南廷装傻:“什么理由?”

“你从基地叛逃的理由。”池毫不留情,“为什么?你明知道你会死。”

南廷闭了闭眼。

“我不会死的。”他生平第一次态度强硬地回击了对方。

“你刚才可不是这么告诉我的。”驾驶座上的顾问突然开口。

“?!”南廷立刻转头,声音放低,“我没有在和你说话。”

顾问:“你又凶我。”

他用陈述又平静的语气说。

南廷却被他弄得一激灵,很想上去捂住他的嘴,请他不要再说话了。他总觉得对方在故意说一些话来激怒屏幕对面的池,因为池的表情肉眼可见地扭曲了一下。

“我没有凶你。”他说,“我在陈述事实。”

的确,他不会死去,只要他愿意。

说到底,即便死亡的确是一个正确的归宿,他也会自己前去,而不是经由别人之手将他推下去。他不喜欢听别人威胁他,会让他感到难过。

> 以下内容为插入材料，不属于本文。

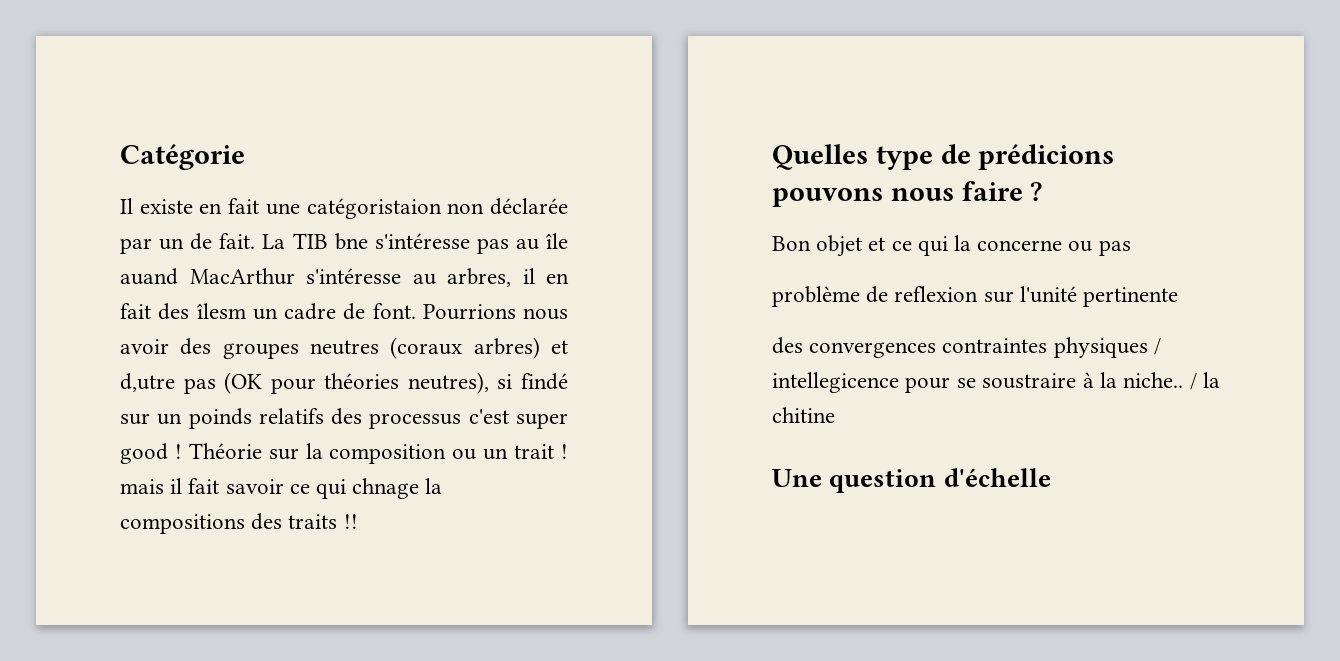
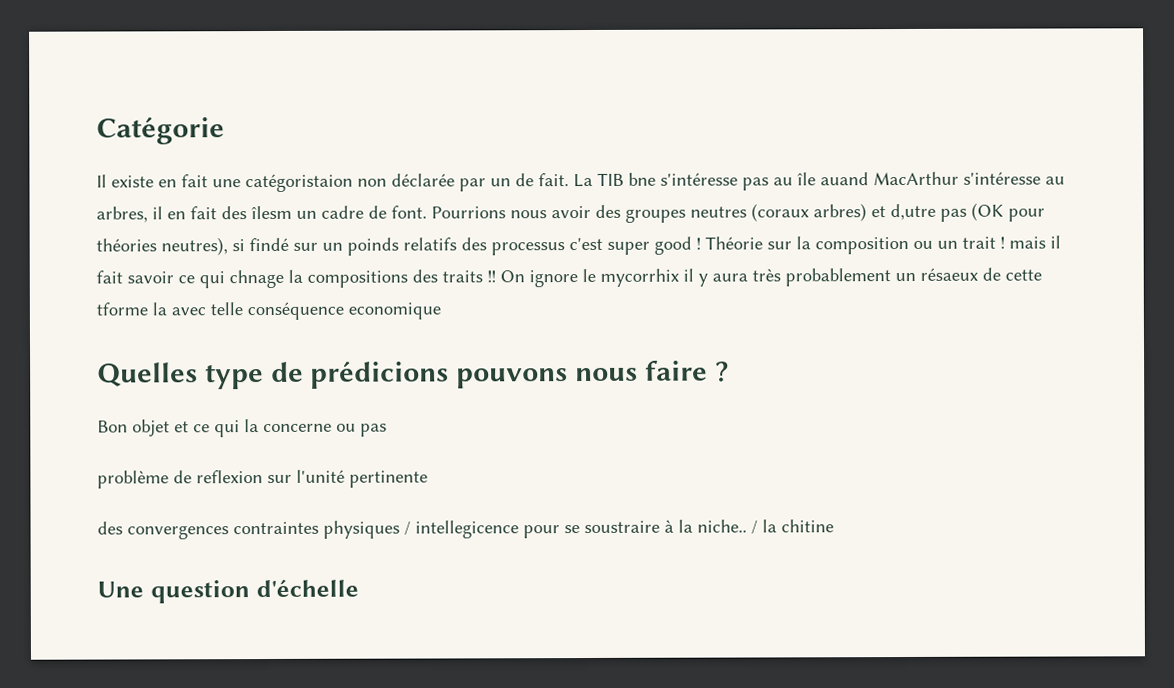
+ On ignore le mycorrhix il y aura très probablement un résaeux de cette tforme la avec telle conséquence economique

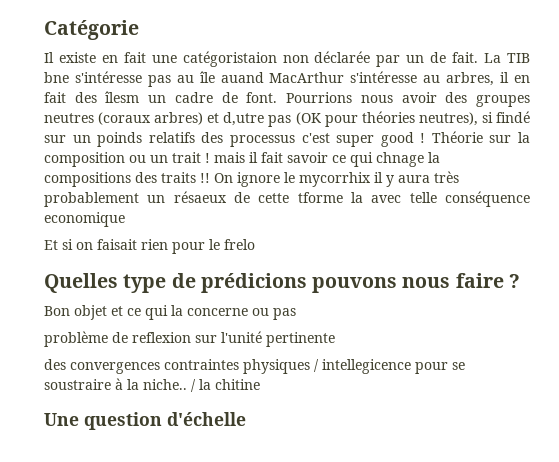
+ Et si on faisait rien pour le frelo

“所以你的理由是坐在你旁边的那个人?”池的声音压抑着。这是他发怒的前兆,南廷听过很多次,在他训斥别人的时候。

顾问懒洋洋地:“是啊。”

南廷:“不是。”

南廷:“。”

顾问:“?”

“怎么,连说辞都没统一好?”池冷笑一声,“连真面目都不敢示人的东西——你到底是什么人?”

南廷愣了愣,这才发现他们没开车里的灯,屏幕微弱的光都映在了自己的脸上,而顾问先生整个人都隐藏在黑暗之中。